• _EXERCISE_
Please copy out all lines of the entries that contain the word "Night".

[Start of Attachment]

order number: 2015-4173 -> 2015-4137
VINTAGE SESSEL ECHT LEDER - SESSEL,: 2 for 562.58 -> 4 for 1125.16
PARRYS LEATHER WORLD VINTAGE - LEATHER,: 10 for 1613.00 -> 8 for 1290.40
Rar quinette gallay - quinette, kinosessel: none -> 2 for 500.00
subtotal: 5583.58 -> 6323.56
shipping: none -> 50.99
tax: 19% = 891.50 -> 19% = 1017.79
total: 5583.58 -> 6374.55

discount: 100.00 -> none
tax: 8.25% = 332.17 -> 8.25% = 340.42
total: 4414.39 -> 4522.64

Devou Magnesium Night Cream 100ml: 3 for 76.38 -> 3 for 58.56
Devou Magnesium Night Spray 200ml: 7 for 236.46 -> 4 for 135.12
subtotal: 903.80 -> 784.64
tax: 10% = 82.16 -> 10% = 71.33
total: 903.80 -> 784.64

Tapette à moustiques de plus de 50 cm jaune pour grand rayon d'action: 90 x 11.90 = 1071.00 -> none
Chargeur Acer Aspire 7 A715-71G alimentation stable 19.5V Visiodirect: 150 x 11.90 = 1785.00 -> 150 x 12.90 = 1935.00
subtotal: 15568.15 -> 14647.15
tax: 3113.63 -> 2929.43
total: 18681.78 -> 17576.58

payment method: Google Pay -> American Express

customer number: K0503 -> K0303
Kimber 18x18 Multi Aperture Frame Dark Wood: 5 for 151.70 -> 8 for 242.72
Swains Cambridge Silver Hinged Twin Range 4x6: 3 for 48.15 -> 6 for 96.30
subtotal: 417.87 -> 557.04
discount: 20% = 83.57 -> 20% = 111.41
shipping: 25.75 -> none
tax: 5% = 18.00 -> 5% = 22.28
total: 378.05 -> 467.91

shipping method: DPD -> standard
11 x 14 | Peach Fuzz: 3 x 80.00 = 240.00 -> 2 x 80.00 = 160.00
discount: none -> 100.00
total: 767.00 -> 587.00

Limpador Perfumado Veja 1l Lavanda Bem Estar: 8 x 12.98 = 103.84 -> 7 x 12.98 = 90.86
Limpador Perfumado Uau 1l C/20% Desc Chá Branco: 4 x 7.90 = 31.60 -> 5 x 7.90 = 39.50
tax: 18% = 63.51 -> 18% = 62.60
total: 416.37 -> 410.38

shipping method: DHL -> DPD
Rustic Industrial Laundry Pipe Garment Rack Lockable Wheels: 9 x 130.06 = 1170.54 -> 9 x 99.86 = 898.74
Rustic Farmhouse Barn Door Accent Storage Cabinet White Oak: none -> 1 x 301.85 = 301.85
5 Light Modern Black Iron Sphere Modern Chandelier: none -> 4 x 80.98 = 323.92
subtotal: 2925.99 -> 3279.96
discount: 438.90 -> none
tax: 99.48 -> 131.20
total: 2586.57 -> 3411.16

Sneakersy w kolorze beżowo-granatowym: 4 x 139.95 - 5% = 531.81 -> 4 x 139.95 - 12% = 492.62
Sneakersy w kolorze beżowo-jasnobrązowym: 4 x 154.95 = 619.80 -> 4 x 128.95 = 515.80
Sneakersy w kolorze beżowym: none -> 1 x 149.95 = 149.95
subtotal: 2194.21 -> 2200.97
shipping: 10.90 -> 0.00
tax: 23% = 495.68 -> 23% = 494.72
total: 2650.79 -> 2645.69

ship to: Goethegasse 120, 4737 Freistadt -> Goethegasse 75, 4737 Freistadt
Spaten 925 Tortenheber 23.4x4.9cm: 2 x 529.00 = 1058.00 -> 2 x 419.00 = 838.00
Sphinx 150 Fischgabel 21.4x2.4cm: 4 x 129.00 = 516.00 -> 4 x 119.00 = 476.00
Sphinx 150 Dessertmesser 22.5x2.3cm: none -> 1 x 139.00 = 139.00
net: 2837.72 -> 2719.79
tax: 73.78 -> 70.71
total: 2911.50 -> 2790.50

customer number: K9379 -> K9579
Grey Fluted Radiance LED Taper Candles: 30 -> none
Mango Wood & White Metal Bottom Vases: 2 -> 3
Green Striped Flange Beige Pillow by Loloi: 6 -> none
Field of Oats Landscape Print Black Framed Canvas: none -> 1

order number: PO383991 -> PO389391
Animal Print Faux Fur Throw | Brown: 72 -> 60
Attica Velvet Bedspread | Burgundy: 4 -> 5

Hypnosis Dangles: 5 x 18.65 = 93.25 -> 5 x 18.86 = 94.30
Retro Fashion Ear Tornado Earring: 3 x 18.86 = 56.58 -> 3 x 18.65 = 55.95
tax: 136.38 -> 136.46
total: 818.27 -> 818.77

[End of Attachment]

• _RESULT_
Devou Magnesium Night Cream 100ml: 3 for 76.38 -> 3 for 58.56
Devou Magnesium Night Spray 200ml: 7 for 236.46 -> 4 for 135.12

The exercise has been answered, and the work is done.